Когда они вошли в здание аюнтамиенто, Мансилья внезапно изрек:
— Хорошо быть полицейским в провинциальных городах. Здесь не приходится гоняться за преступниками на машинах с оружием в руках. И тут, и в Алькасаре все дела сводятся к задержанию какого-нибудь забияки, разбушевавшегося в казино, в загородном питейном заведении или же во время уличной драки.
— Все эти погони за преступниками на автомобилях с револьверами в руках бывают только в детективных фильмах.
— Представляешь, Мануэль, мы с тобой гонимся за кем-нибудь в моем «Сеате-850»!
— Все зависит от того, дружище, на какой машине от нас будут удирать те, кого мы преследуем. Если на «Сеате-600» выпуска десятилетней давности...
— ...Тогда начальник муниципальной гвардии Томельосо непременно ранил бы преступника из двуствольного ружья, даже если бы «Сеат-600» мчался на всей скорости.
— Пожалуй, — заметил дон Лотарио, — если такую погоню с беспрерывными выстрелами из ружья заснять замедленной съемкой, то фильм получится довольно увлекательный.
— Тем более что нет таких детективных фильмов, в которых преступление осталось бы нераскрытым, как это нередко случается в жизни.
— Но расследования уголовных дел, которые ведешь ты, действительно завершаются удачно.
— По правде говоря, здесь и не бывает по-настоящему серьезных дел. Так, одни пустяки.
— Ерунду говоришь, Мануэль, ты не провалил ни одного стоящего дела.
— Ну, что вы.
— Ладно, ладно, не хватает еще, чтобы вы переругались на старости лет.
— В этой жизни надо уметь одурачивать людей. Позволь им только сказать, что ты неудачник, и можешь поставить на себе крест. А если сумеешь внушить им, что ты человек незаурядный, то любой твой чих покажется им музыкой.

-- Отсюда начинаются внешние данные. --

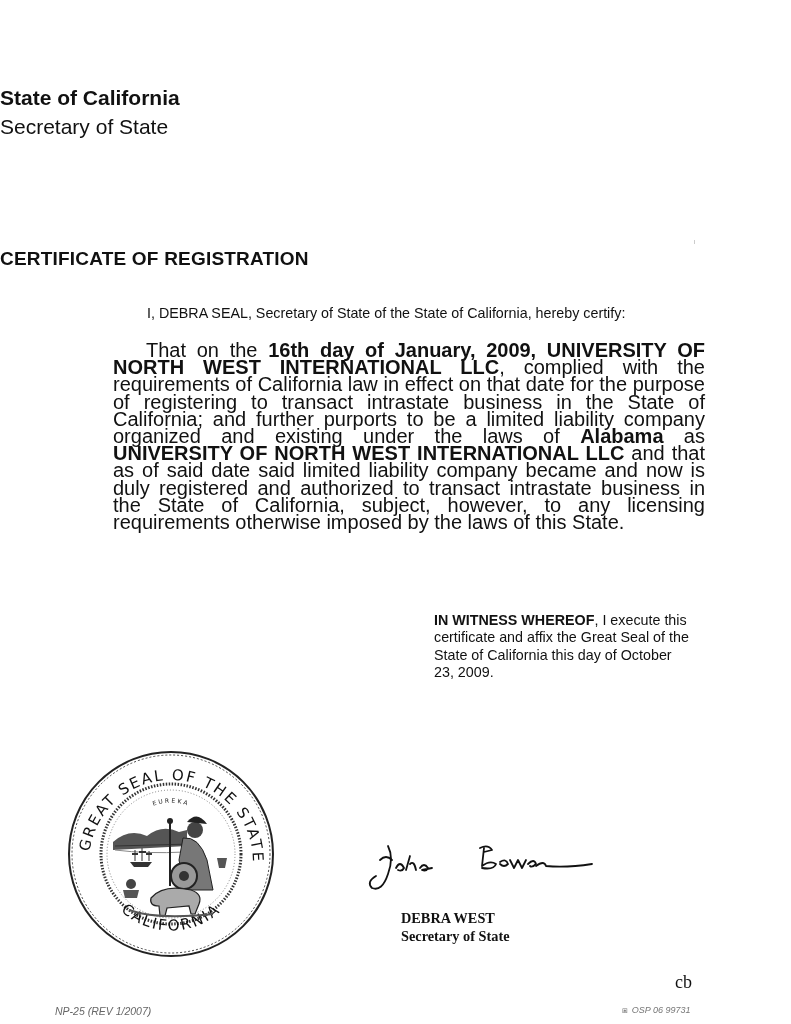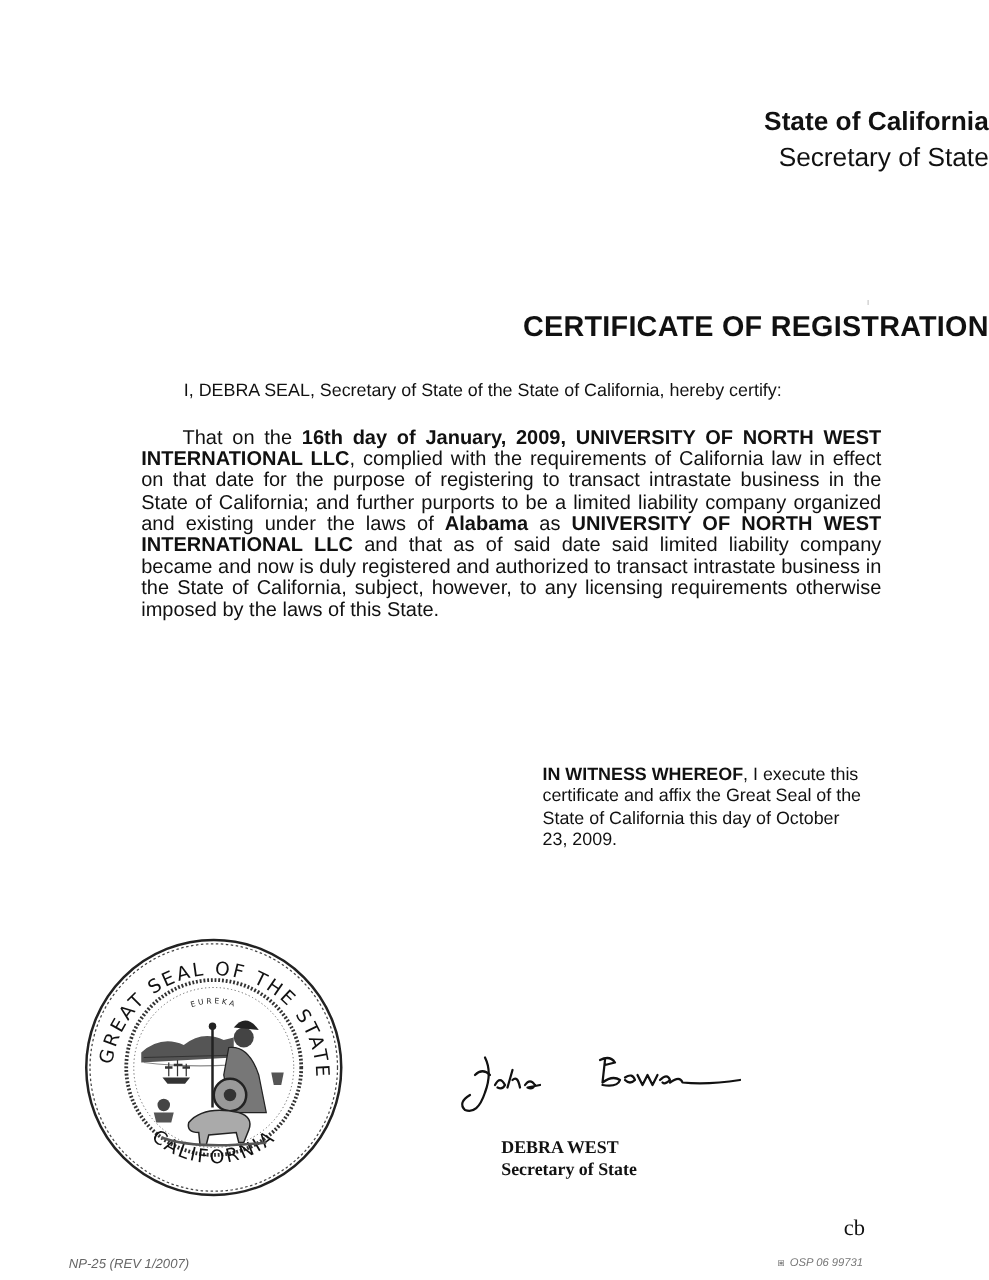"State of California" .center { text-align: right -> left }
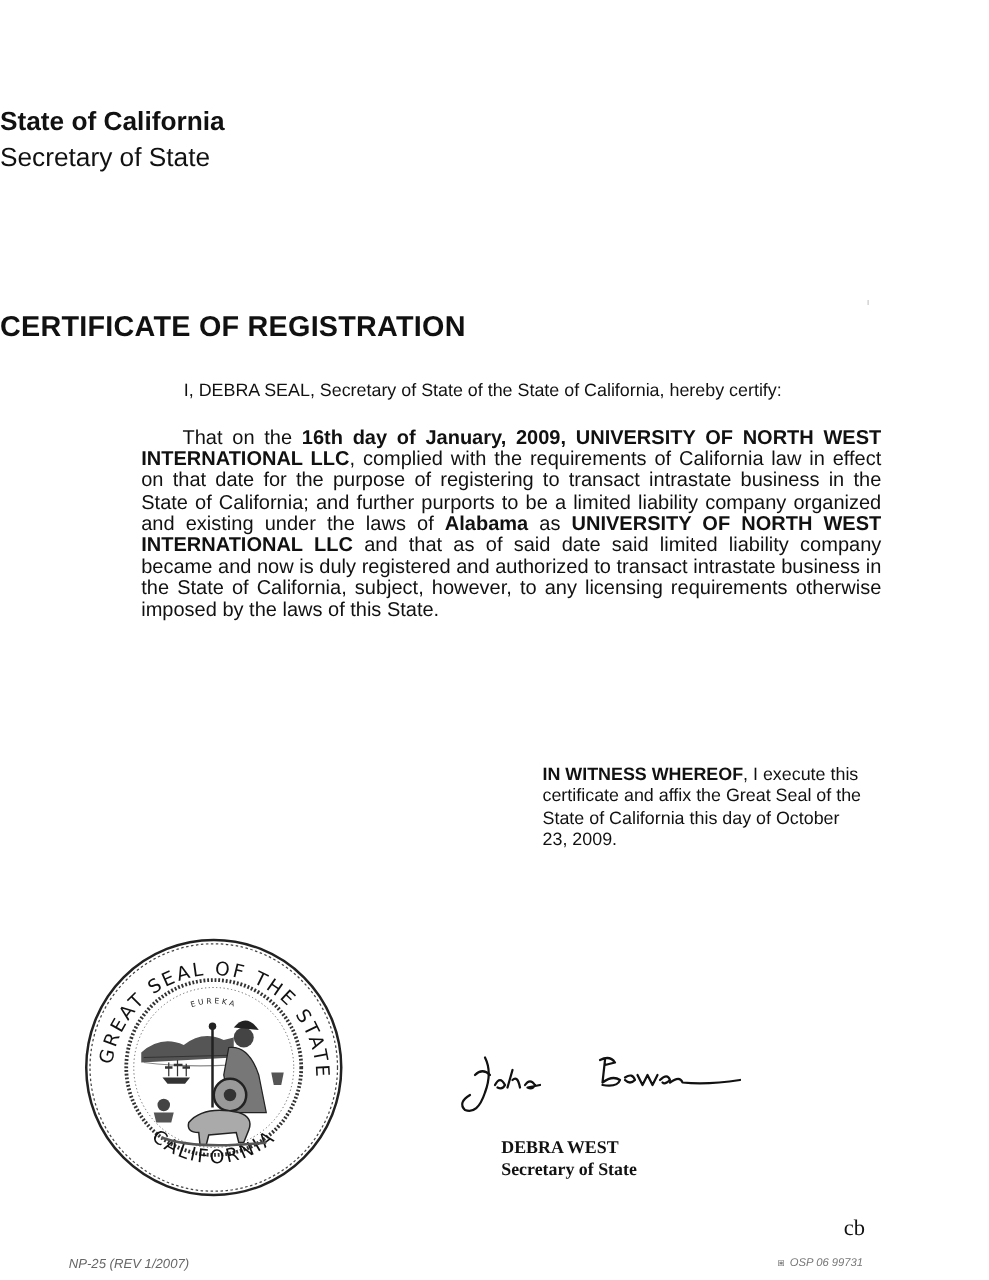"CERTIFICATE OF REGISTRATION" #cert-title { font-size: 23px -> 19px }
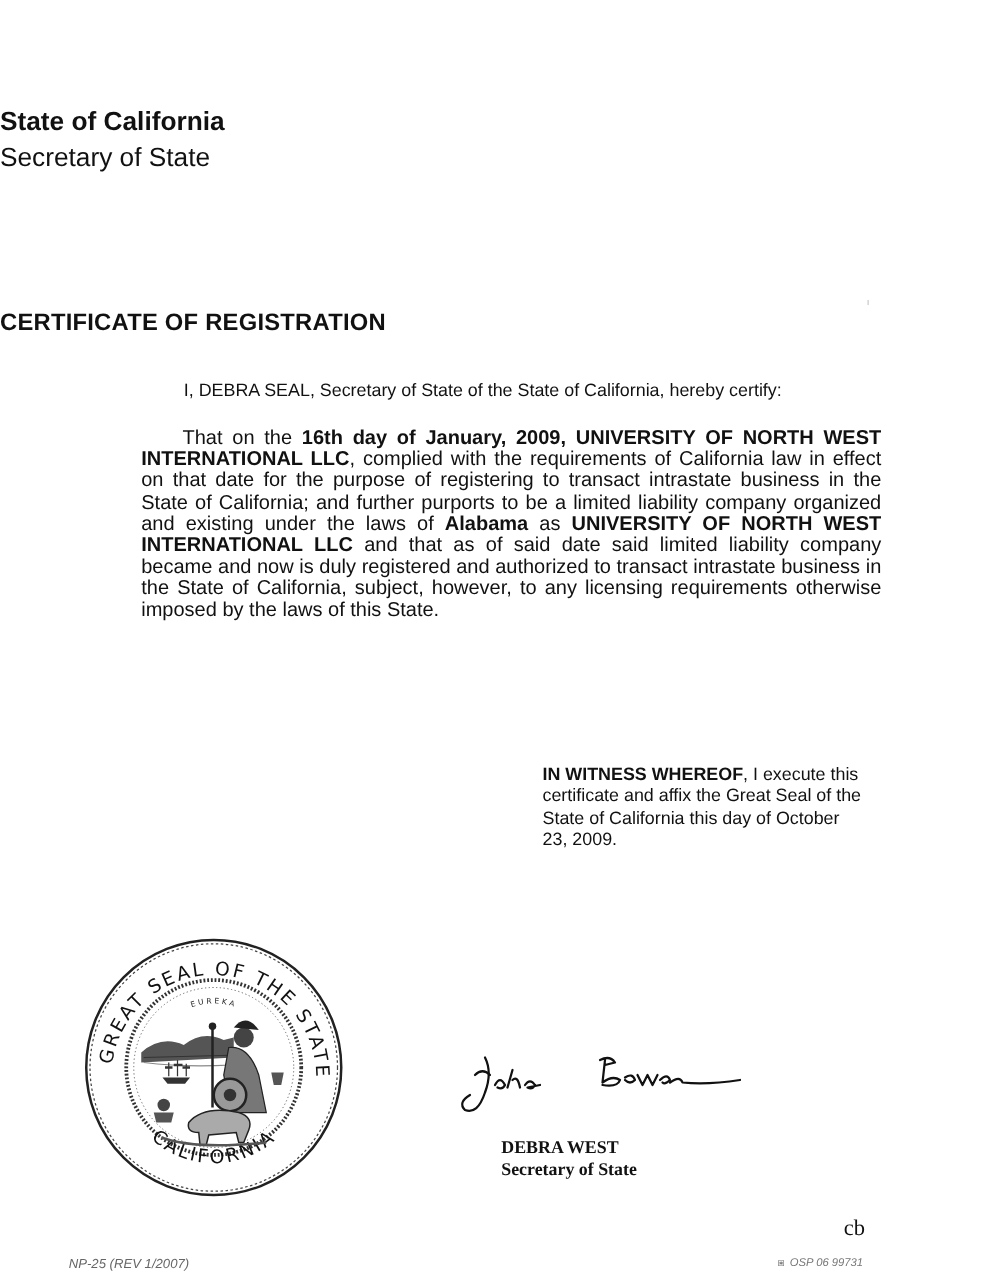"That on the 16th day" #body-para { font-size: 16px -> 20px }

— Пусть будет по-твоему, Мануэль.
После ухода Мансильи и дона Лотарио Плиний обменялся несколькими словами с капралом Малесой, просмотрел провинциальную газету и отправился домой. У него появилась потребность побыть одному, расслабиться, не думать ни о чем серьезном.
Он шел всегда одной и той же дорогой. И пока шел, развлекался тем, что воскрешал в памяти образы давно умерших соседей такими, какими он чаще всего их видел. Он вспоминал донью Росауру, которая так и умерла старой девой, хотя всю свою долгую жизнь занималась сводничеством, — полускрытую за жалюзи окна, наблюдающую за тем, что происходило на противоположной стороне улицы... Дона Рамона, который умер в день окончания войны, — стоящим на балконе, облокотись о перила; он всегда избегал здороваться с прохожими, проходившими по другой стороне улицы... Соседа, которого все называли «ротозеем», — прогуливающимся перед фасадом собственного дома, задрав голову вверх, словно боялся, что с минуты на минуту на нос ему сядет слепень... А на том вот углу — сбитого насмерть машиной сына Мелкиадаса в зеленоватом габардиновом пальто и вельветовых брюках... А за этими вот запертыми воротами — двухместную коляску седовласого доктора, которого посадили в тюрьму сразу же после войны...
Мануэлю вдруг взгрустнулось при мысли о том, что через несколько лет многие жители городка будут вспоминать о нем точно так же: «Вот за этим столом, — скажут они, — обычно сидел Мануэль, слегка расставив ноги, глядя в пол и покуривая сигарету».
У входа в дом сидела Грегория, сложив на животе руки и поджав ноги под стул. Редко его жена сидела перед домом, а тем более одна. Обыкновенно она проводила время с дочерью под навесом портика или под навесом во дворе. Наверное, ей стало невмоготу от одиночества, и потому она сидела здесь, в полумраке, совсем понурая.
— Знаешь, — сказала ему жена вместо приветствия, — звонила Альфонса из Севильи. Говорит, что очень довольна. Ей все там нравится, и она рада, что сможет столько повидать.
— Я тоже за нее рад.
— Есть будешь?
— Нет, спасибо. Пойду включу телевизор, взгляну, что там происходит с Франко.
— Что бы там ни говорили, а рано или поздно он умрет, как и все мы.
Проходя мимо комнаты дочери, он не смог удержаться от искушения заглянуть туда и приоткрыл дверь. В глубине виднелся опустевший платяной шкаф. С тумбочки и туалетного столика исчезли фотографии и баночки из-под кремов, а полочка для обуви была задвинута в самый дальний угол. Комната выглядела совсем заброшенной... Мануэль погасил свет и закрыл дверь.